Sarli is taken under the wing of the village witch doctor, Makulu (Jimmy Sabe) who acts as her Henry Higgins in terms of teaching her the ins and outs of being a rain goddess. Soon her fevered undulations bring rain. The crops thrive and the village prospers. Meanwhile, Makulu himself has become hoodoo’d by Sarli’s overflowing charms and demands that she become his bride. She refuses, and he puts a curse on her: she will live forever, as will he, as long as she remains a virgin. Makulu, it seems, is running the whole show here, and does so with an iron fist. When a young warrior named Gampu (Ken Gampu) attempts to assassinate him, he ends up being run out of the village and goes into hiding.

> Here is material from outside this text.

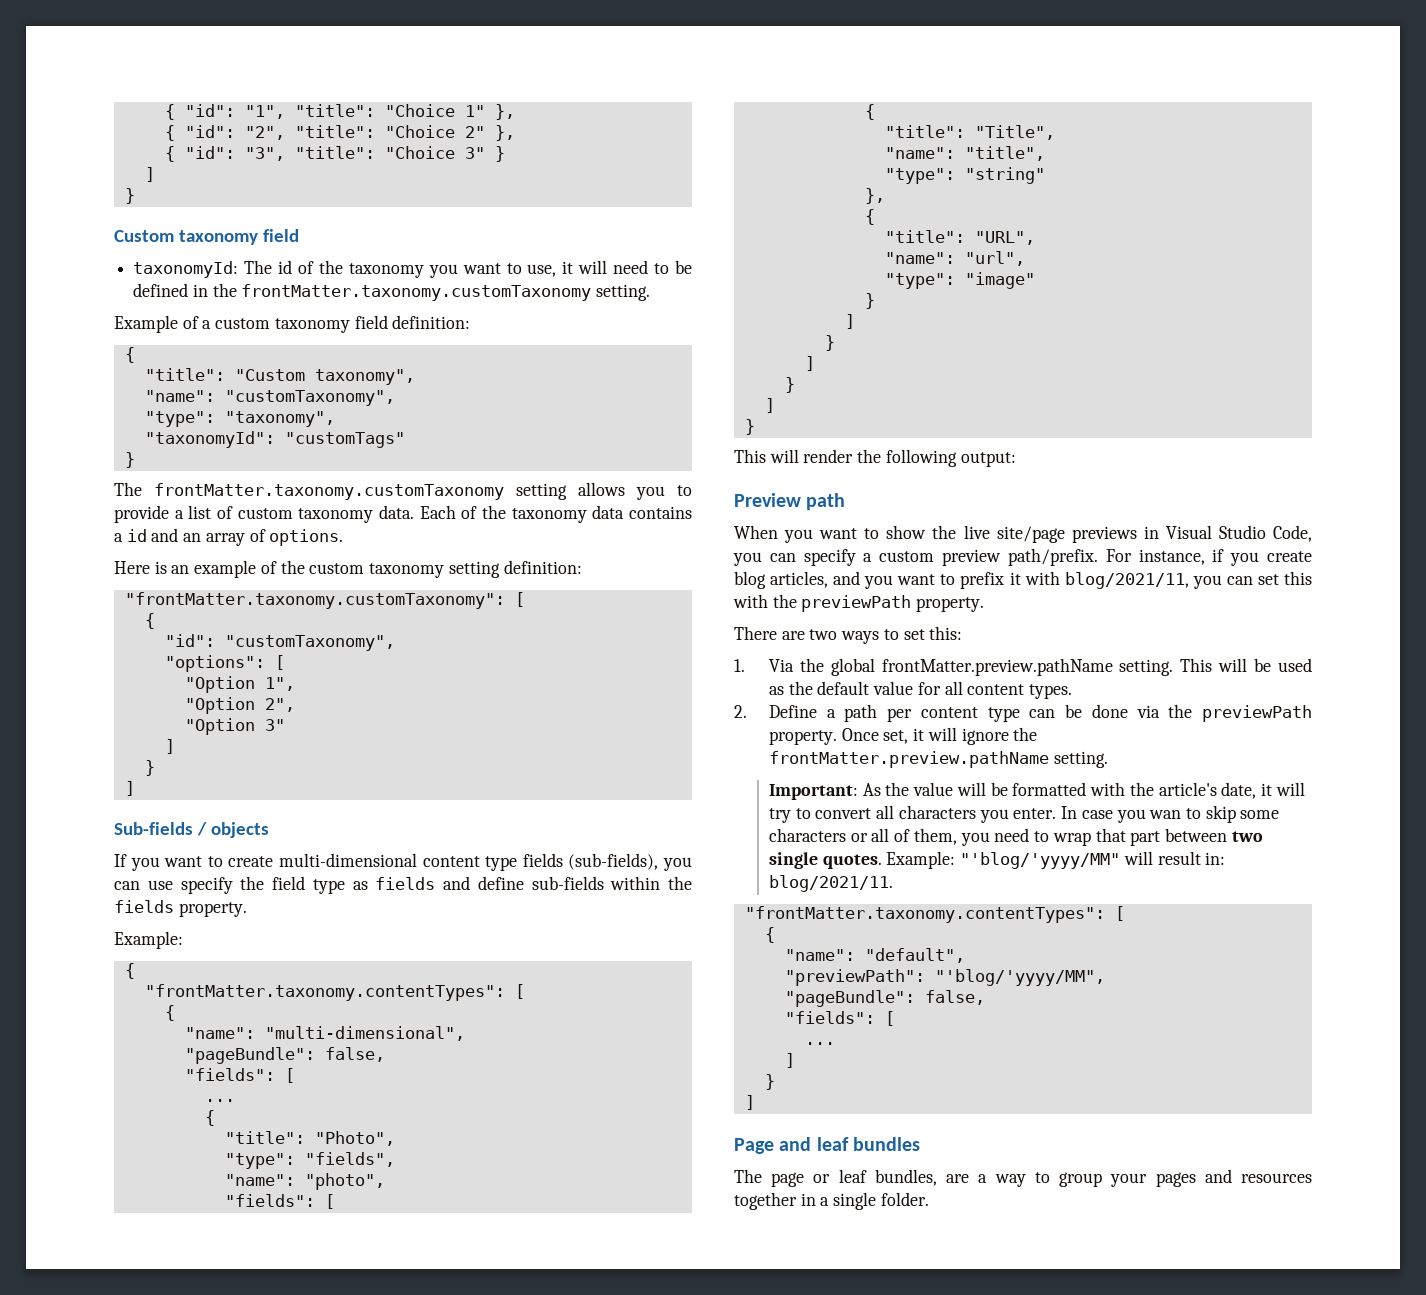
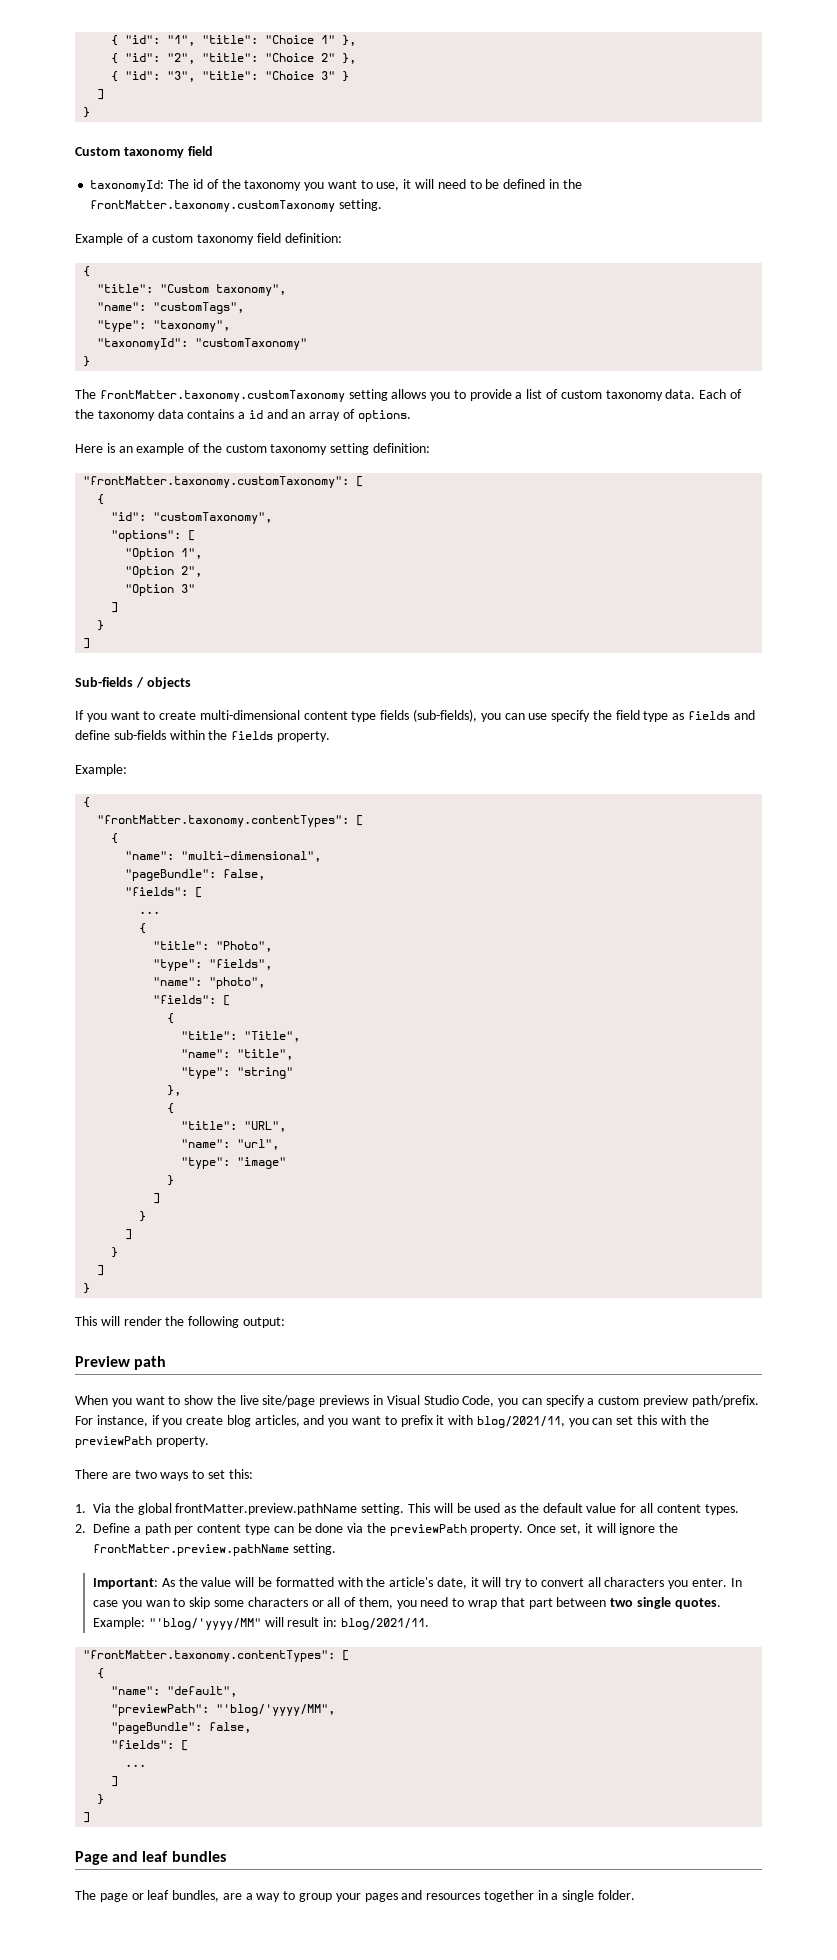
[224,390,395,406] "customTaxonomy", -> [153,302,245,314] "customTags",
[284,432,405,448] "customTags" -> [195,338,308,350] "customTaxonomy"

The Virgin Goddess is an odd film. Its dialogue is a mix of both spoken and dubbed English and Swahili (and to add to the linguistic chaos, the version I watched had Spanish subtitles). It also, especially in comparison to what Armando Bo—whose mania for Sarli’s attributes seemingly robbed him of all restraint—might have done with this kind of material, comes across as sort of… sedate. The pace is slow but measured, and there is an overall hush that reminds one of those old documentaries where the filmmakers spoke in whispers for fear of riling the natives or causing a rhino stampede. It doesn’t help that, whenever De Villiers cuts to a shot of the surrounding wildlife, the animals appear as if they are about to collapse from boredom.


Like her animal co-stars, the usually lusty Sarli also appears anesthetized, laying back complacently as the natives worship her and carry her around on a palanquin—admittedly, as she well might. It takes the intervention of civilized man, that notorious ruiner of everything, to finally bring her back to her old self. This comes in the form of an exploration party comprised of Flint, handsome devil Mark (Victor Bo), financier Hans (Armando Bo), and Eric (James Ryan), a mustached Chuck Negron look-alike who provides the gratuitous folk music.

The Virgin Goddess does not do a very good job of letting us in on when it has transitioned from the 15th century to the present day, so it comes as a bit of a surprise when Gampu, the outcast warrior previously seen only in flashback, steps forward to offer his services as guide to the explorers. From here, the standard retinue of jungle perils and treacheries commences, as naggingly familiar as the morning alarm clock. Eric reveals himself to be the coward of the group and is killed by a leopard while making an ill-advised run for it. Hans is the backstabbing turncoat, and is fatally bitten by vigilant cobras while trying to steal the tribe’s treasure for himself. Mark is handsome, and immediately falls for Sarli once he spies her fondling her own boobs in the local watering hole. This fateful encounter sets the stage for the cataclysmic fuck that will end the film in a hail of volcanic ash and toppling huts (spoiler).


The Virgin Goddess is not boring, even though it feels as though it should be boring. It is instead mesmerizing; mainly for the oddly somnolent approach it takes to material that, in other hands, would provide for a lot of bombast. Dirk De Villiers, it must be said, is no Armando Bo—and I am startled to find myself admitting that Bo’s over-the-top approach was missed here. Because of that, I will deem The Virgin Goddess a must-see only for Sarli completists, of which the desire-perverting tendencies of the internet guarantees there are some. Others, looking for an introduction to this unique star/director combo, would do best to check out the previously reviewed Fuego. Now that’s a picture, people!